- _Information shown_:

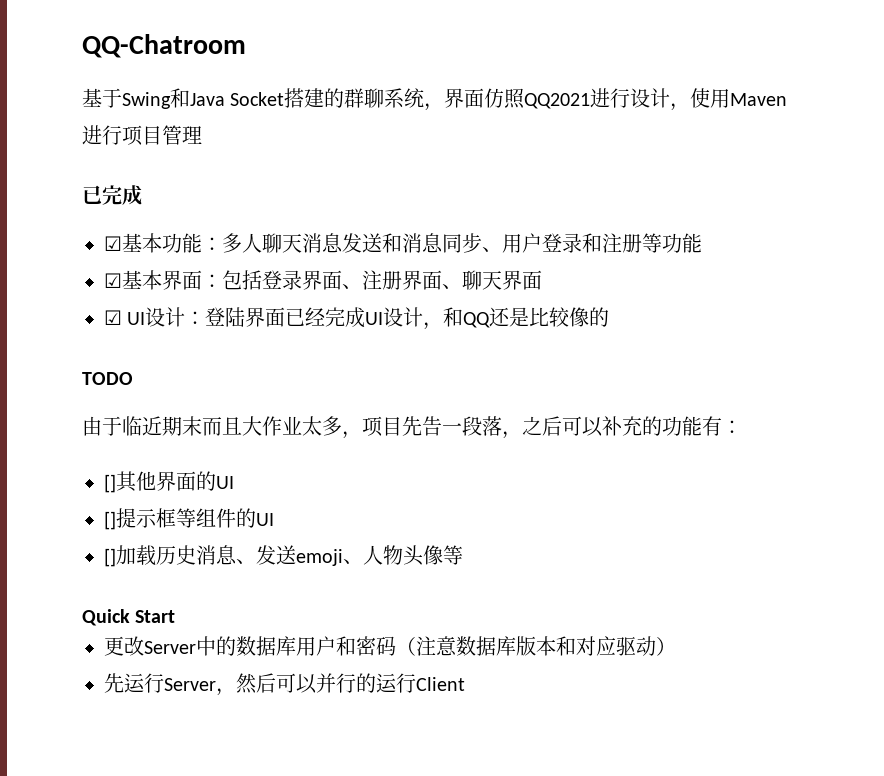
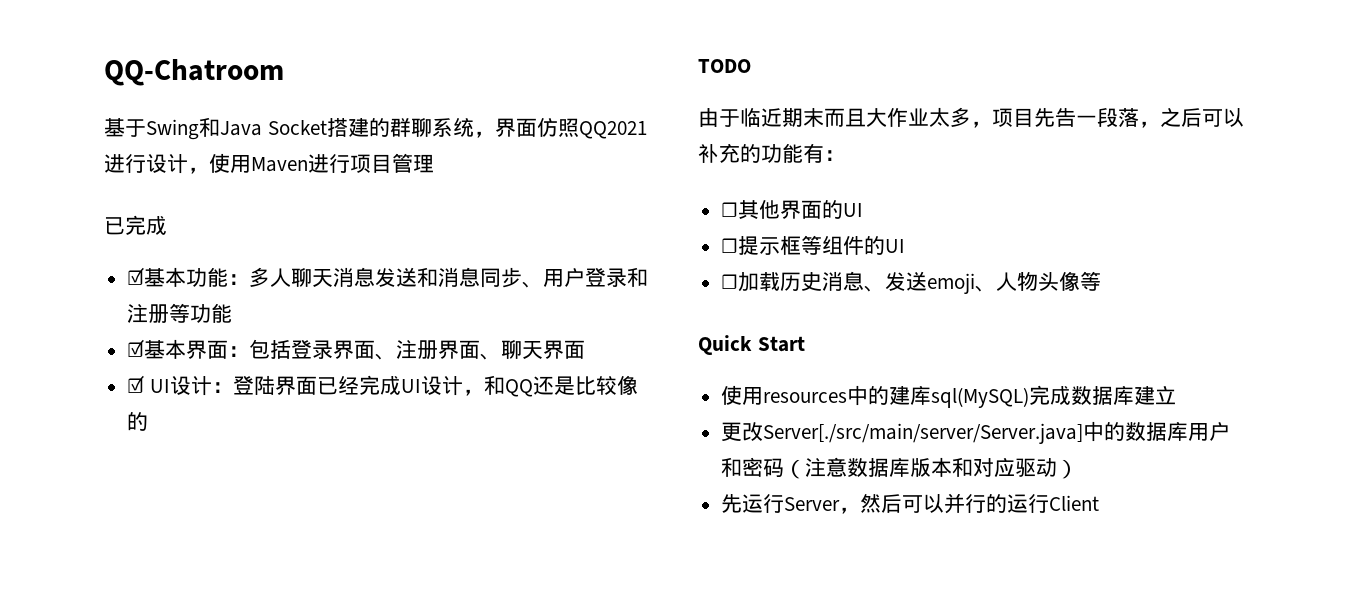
- []其他界面的UI
+ ☐其他界面的UI
- []提示框等组件的UI
+ ☐提示框等组件的UI
- []加载历史消息、发送emoji、人物头像等
+ ☐加载历史消息、发送emoji、人物头像等
+ 使用resources中的建库sql(MySQL)完成数据库建立
- 更改Server中的数据库用户和密码（注意数据库版本和对应驱动）
+ 更改Server[./src/main/server/Server.java]中的数据库用户和密码（注意数据库版本和对应驱动）

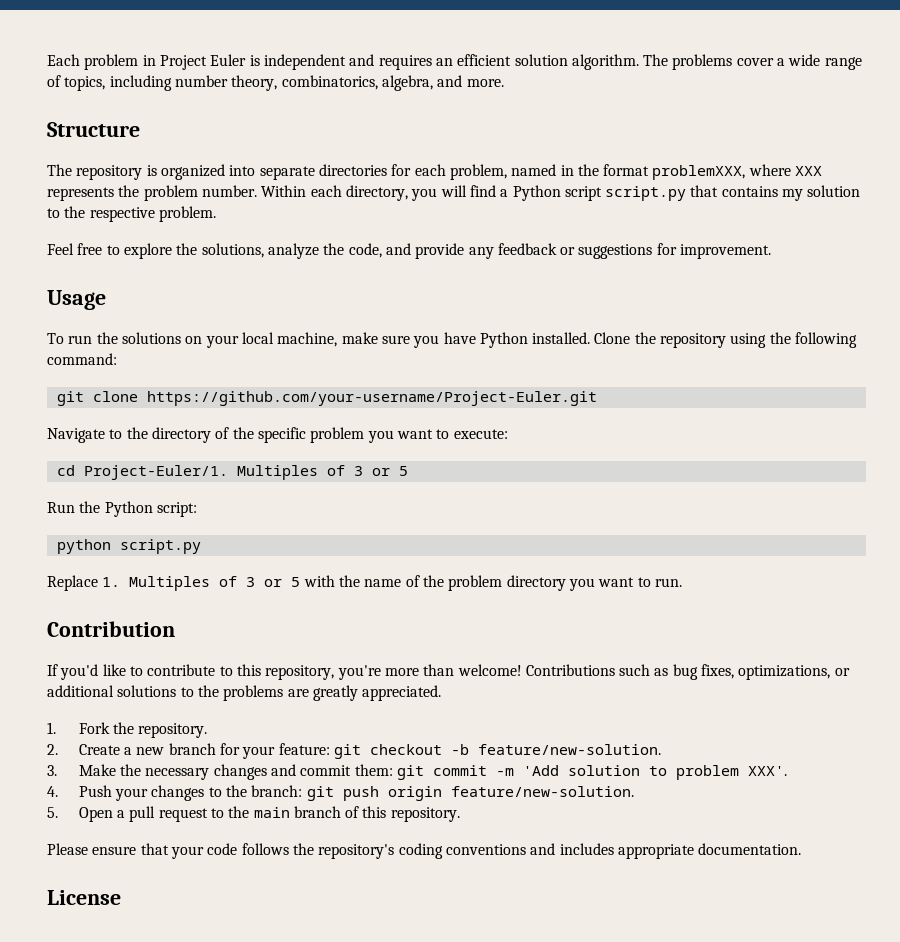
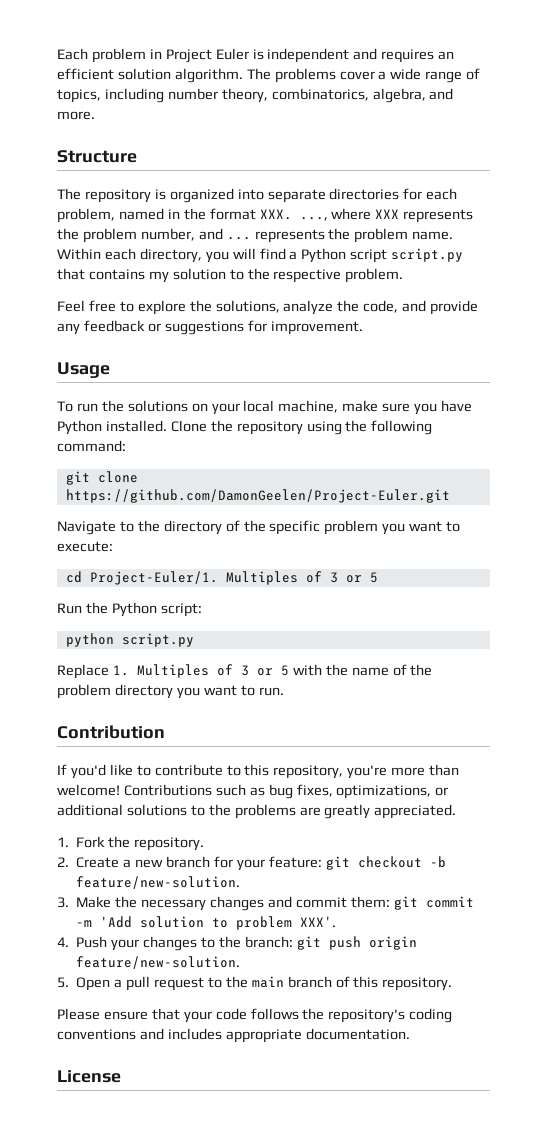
- The repository is organized into separate directories for each problem, named in the format problemXXX, where XXX represents the problem number.
+ The repository is organized into separate directories for each problem, named in the format XXX. ..., where XXX represents the problem number, and ... represents the problem name.
- git clone https://github.com/your-username/Project-Euler.git
+ git clone https://github.com/DamonGeelen/Project-Euler.git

- _Your objective_:
Give again, word for word, the lines above from the one with "- []提示框等组件的UI" through the final line of the data, both ends included. Do not copy any picture.

- _Task response_:
- []提示框等组件的UI
+ ☐提示框等组件的UI
- []加载历史消息、发送emoji、人物头像等
+ ☐加载历史消息、发送emoji、人物头像等
+ 使用resources中的建库sql(MySQL)完成数据库建立
- 更改Server中的数据库用户和密码（注意数据库版本和对应驱动）
+ 更改Server[./src/main/server/Server.java]中的数据库用户和密码（注意数据库版本和对应驱动）

- The repository is organized into separate directories for each problem, named in the format problemXXX, where XXX represents the problem number.
+ The repository is organized into separate directories for each problem, named in the format XXX. ..., where XXX represents the problem number, and ... represents the problem name.
- git clone https://github.com/your-username/Project-Euler.git
+ git clone https://github.com/DamonGeelen/Project-Euler.git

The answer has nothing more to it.